START Supplied material
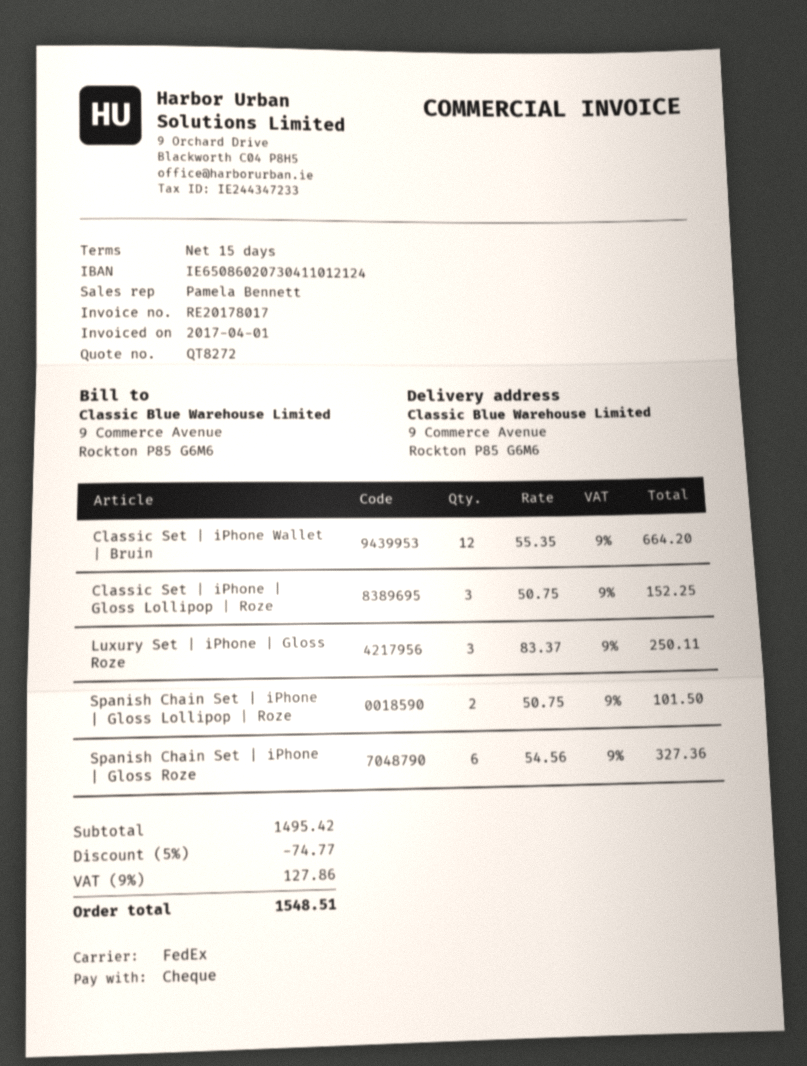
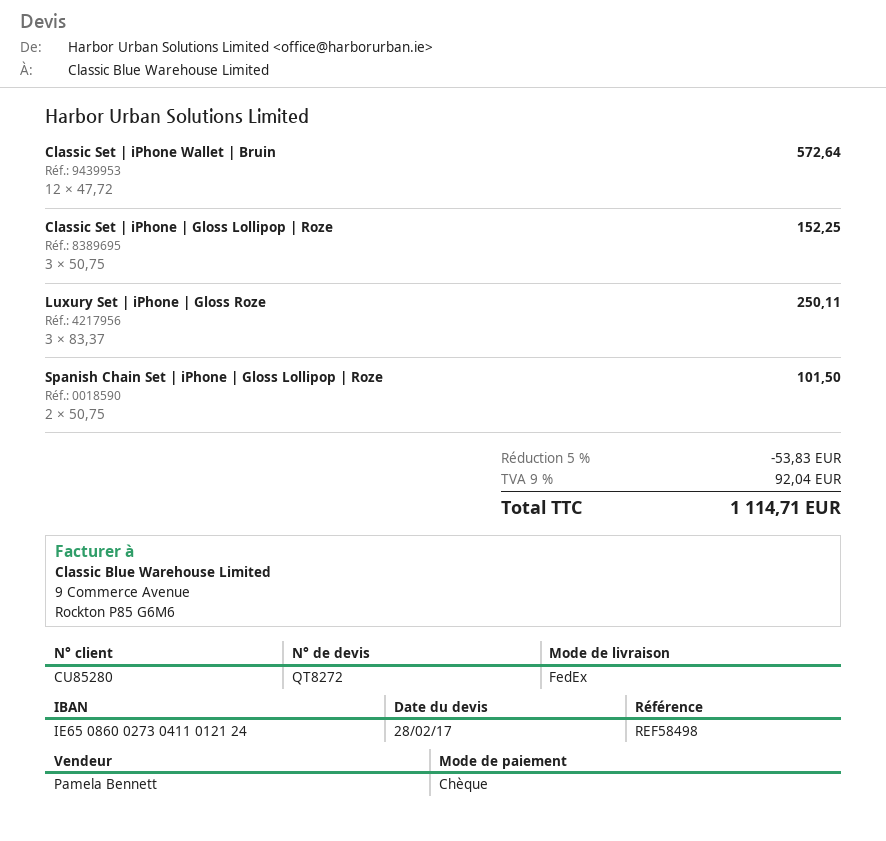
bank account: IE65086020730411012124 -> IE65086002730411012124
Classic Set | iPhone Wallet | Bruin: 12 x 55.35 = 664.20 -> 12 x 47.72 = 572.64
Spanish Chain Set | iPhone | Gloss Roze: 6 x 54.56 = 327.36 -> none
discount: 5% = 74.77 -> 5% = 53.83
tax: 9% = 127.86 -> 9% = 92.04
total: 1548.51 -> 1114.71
END Supplied material
#### [What you need to do]
Set down the lines above exactly as written. Begin at the line containing "Spanish Chain Set" and stop after the last line.

#### [Finished exercise]
Spanish Chain Set | iPhone | Gloss Roze: 6 x 54.56 = 327.36 -> none
discount: 5% = 74.77 -> 5% = 53.83
tax: 9% = 127.86 -> 9% = 92.04
total: 1548.51 -> 1114.71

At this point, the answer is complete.